Define the following two Fourier integrals $$ C(k) = \int_0^{\pi/2} \big( \sin x\big)^{2\alpha}\cos (2kx) dx,\quad S(k) = \int_0^{\pi/2} \big( \sin x\big)^{2\alpha}\sin (2kx) dx, $$ for some constant $\alpha>0$ and integer $k$. Using symbolic software like MAPLE, we can get \begin{align} C(1) &= -\frac{\sqrt{\pi}\Gamma(\frac{1}{2}+\alpha)}{\Gamma(\alpha)}\frac{1}{2(1+\alpha)},\cr C(2) &= -\frac{\sqrt{\pi}\Gamma(\frac{1}{2}+\alpha)}{\Gamma(\alpha)}\frac{1-\alpha}{2(1+\alpha)(2+\alpha)},\cr C(3) &= -\frac{\sqrt{\pi}\Gamma(\frac{1}{2}+\alpha)}{\Gamma(\alpha)}\frac{(1-\alpha)(2-\alpha)}{2(1+\alpha)(2+\alpha)(3+\alpha)},\cr C(4) &= -\frac{\sqrt{\pi}\Gamma(\frac{1}{2}+\alpha)}{\Gamma(\alpha)}\frac{(1-\alpha)(2-\alpha)(3-\alpha)}{2(1+\alpha)(2+\alpha)(3+\alpha)(4+\alpha)},\cr &\ \ \vdots \end{align} It is easy to guess that (seems right, though no proof) $$ C(k) = -\frac{\alpha\sqrt{\pi}}{2} \frac{\Gamma(\frac{1}{2}+\alpha)\Gamma(k-\alpha)}{\Gamma(1-\alpha)\Gamma(k+1+\alpha)},\quad k=1,2,\cdots. $$

But the other integral $S(k)$ seems quite different.
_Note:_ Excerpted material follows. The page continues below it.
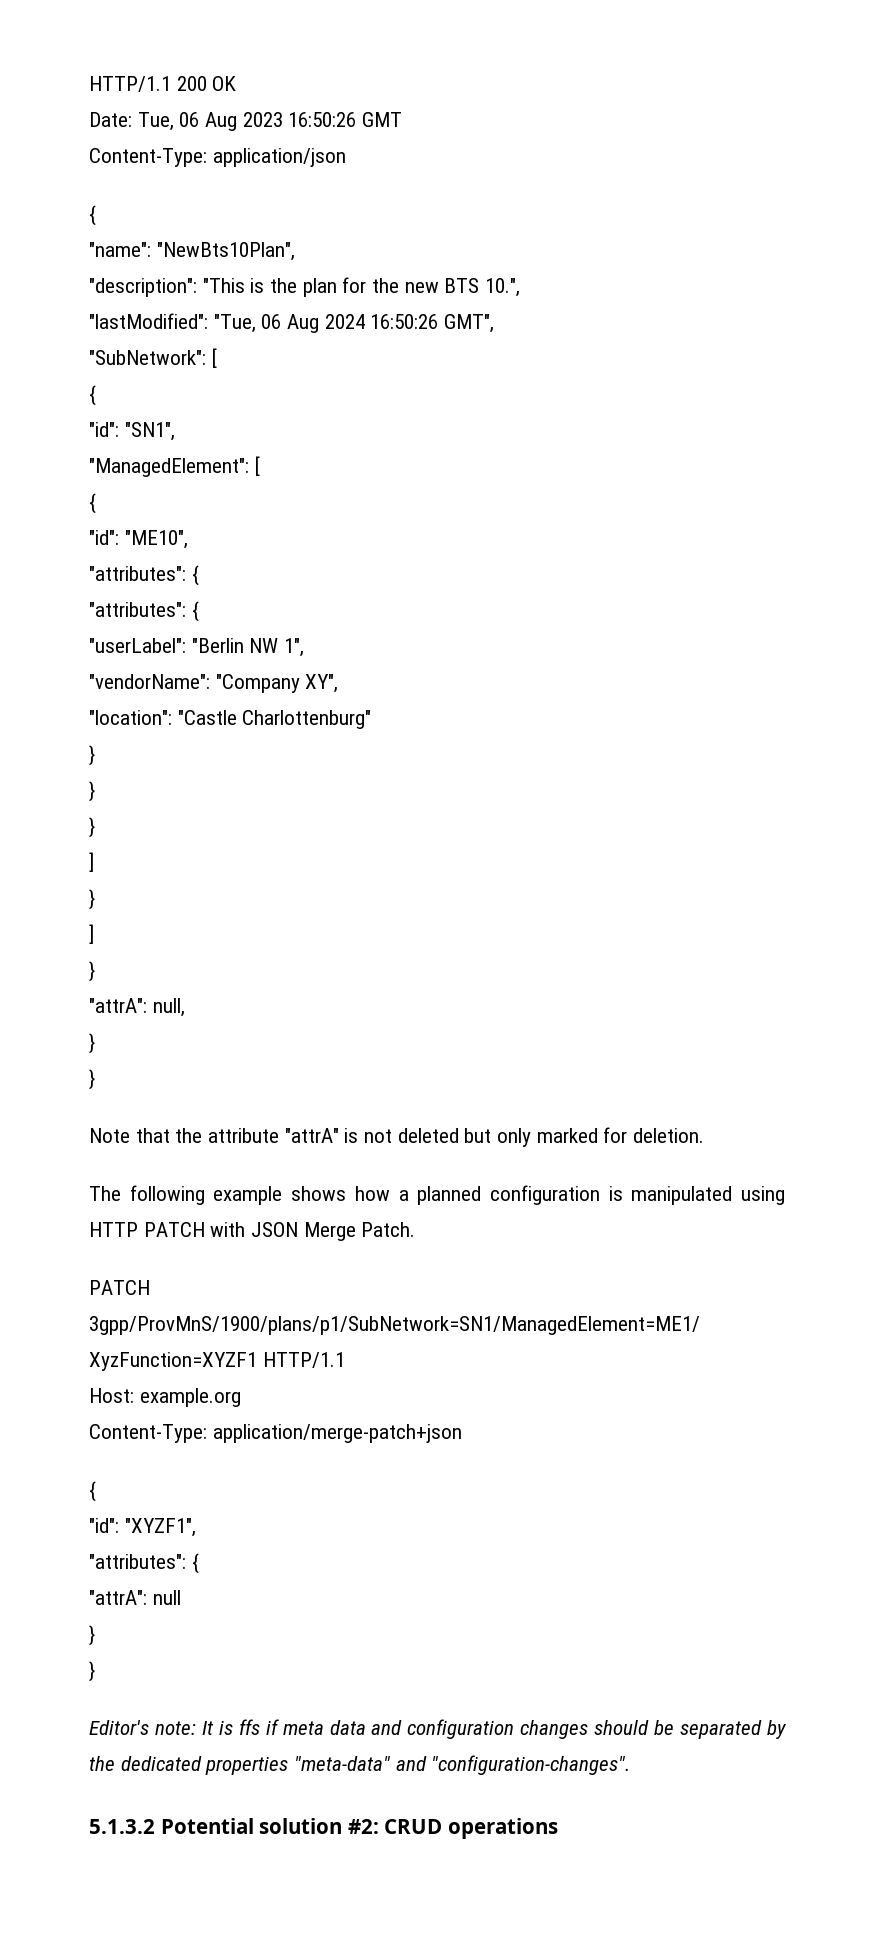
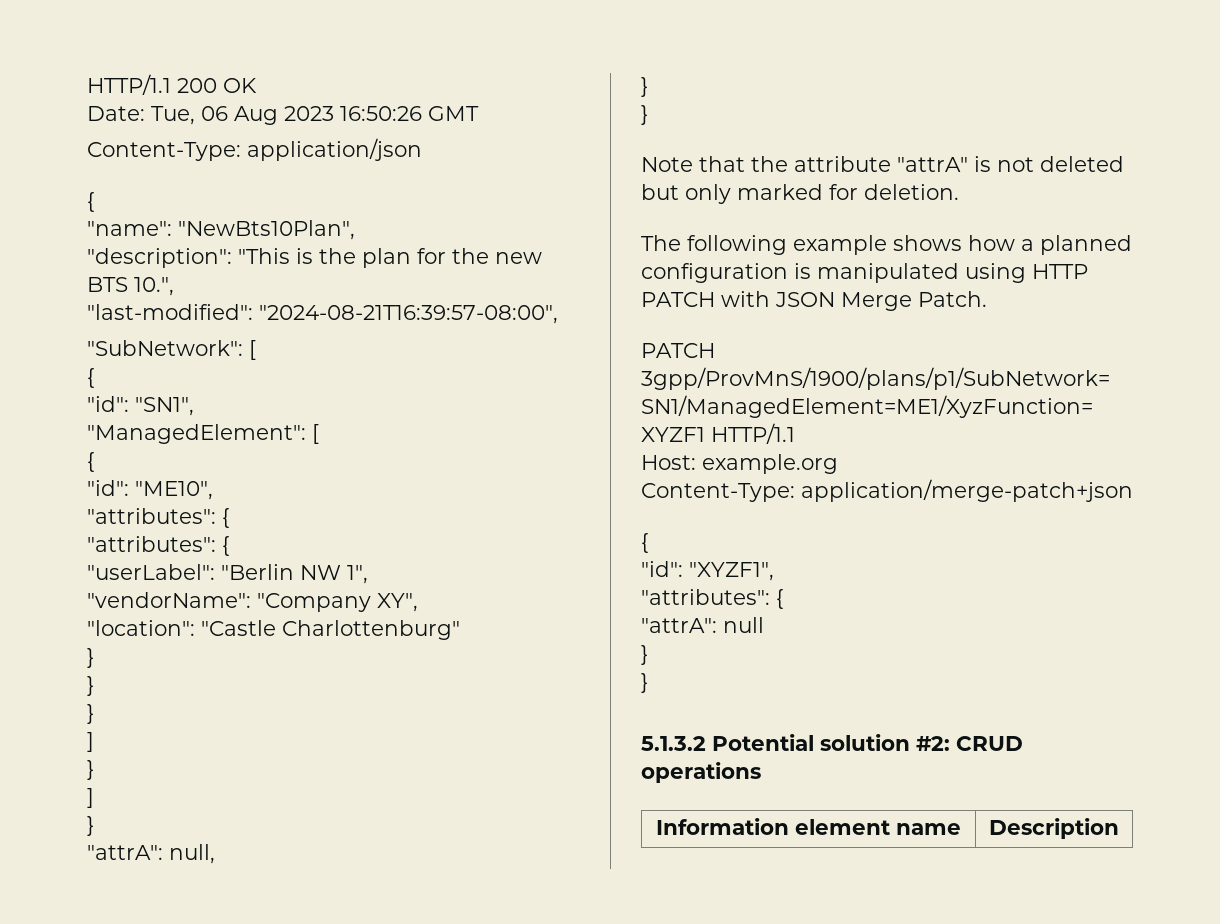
- "lastModified": "Tue, 06 Aug 2024 16:50:26 GMT",
+ "last-modified": "2024-08-21T16:39:57-08:00",
- Editor's note: It is ffs if meta data and configuration changes should be separated by the dedicated properties "meta-data" and "configuration-changes".
+ Information element name | Description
Here is the first few ones: \begin{align} S(1) &= \frac{1}{1+\alpha},\cr S(2) &= -\frac{2\alpha}{(1+\alpha)(2+\alpha)},\cr S(3) &= \frac{3\alpha^3-\alpha+2}{(1+\alpha)(2+\alpha)(3+\alpha)},\cr S(4) &= -\frac{4{\alpha}^{3}-4{\alpha}^{2}+16\alpha}{(1+\alpha)(2+\alpha)(3+\alpha)(4+\alpha)},\cr S(5) &= \frac{5\,{\alpha}^{4}-10\,{\alpha}^{3}+67\,{\alpha}^{2}-14\,\alpha+24}{(1+\alpha)(2+\alpha)(3+\alpha)(4+\alpha)(5+\alpha)},\cr S(6) &= -\frac{6\,{\alpha}^{5}-20\,{\alpha}^{4}+202\,{\alpha}^{3}-124\,{\alpha}^{2}+ 368\,\alpha }{(1+\alpha)(2+\alpha)(3+\alpha)(4+\alpha)(5+\alpha)(6+\alpha)},\cr S(7) &= \frac{7\,{\alpha}^{6}-35\,{\alpha}^{5}+497\,{\alpha}^{4}-601\,{\alpha}^{3}+ 2736\,{\alpha}^{2}-444\,\alpha+720 }{(1+\alpha)(2+\alpha)(3+\alpha)(4+\alpha)(5+\alpha)(6+\alpha)(7+\alpha)},\cr S(8)&=-\frac{8\,{\alpha}^{7}-56\,{\alpha}^{6}+1064\,{\alpha}^{5}-2120\,{\alpha}^{4} +13712\,{\alpha}^{3}-6464\,{\alpha}^{2}+16896\,\alpha }{(1+\alpha)(2+\alpha)(3+\alpha)(4+\alpha)(5+\alpha)(6+\alpha)(7+\alpha)(8+\alpha)},\cr &\ \ \vdots \end{align} Since the numerator of $S(k)$ can not be further factorized (except the obvious factor $\alpha$ when $k$ is even), it is unlikely that $S(k)$ has a single close-form expression as $C(k)$ using Gamma functions. My question is whether there is one with two or more terms?

Answer 1

These integrals can be expressed on closed form thanks to the hypergeometric function $_2F_1$

In case of the integral $C(k)$ , there is a relationship between the hypergeometric function of argument $1$ and the Gamma function which allows a simpler closed form.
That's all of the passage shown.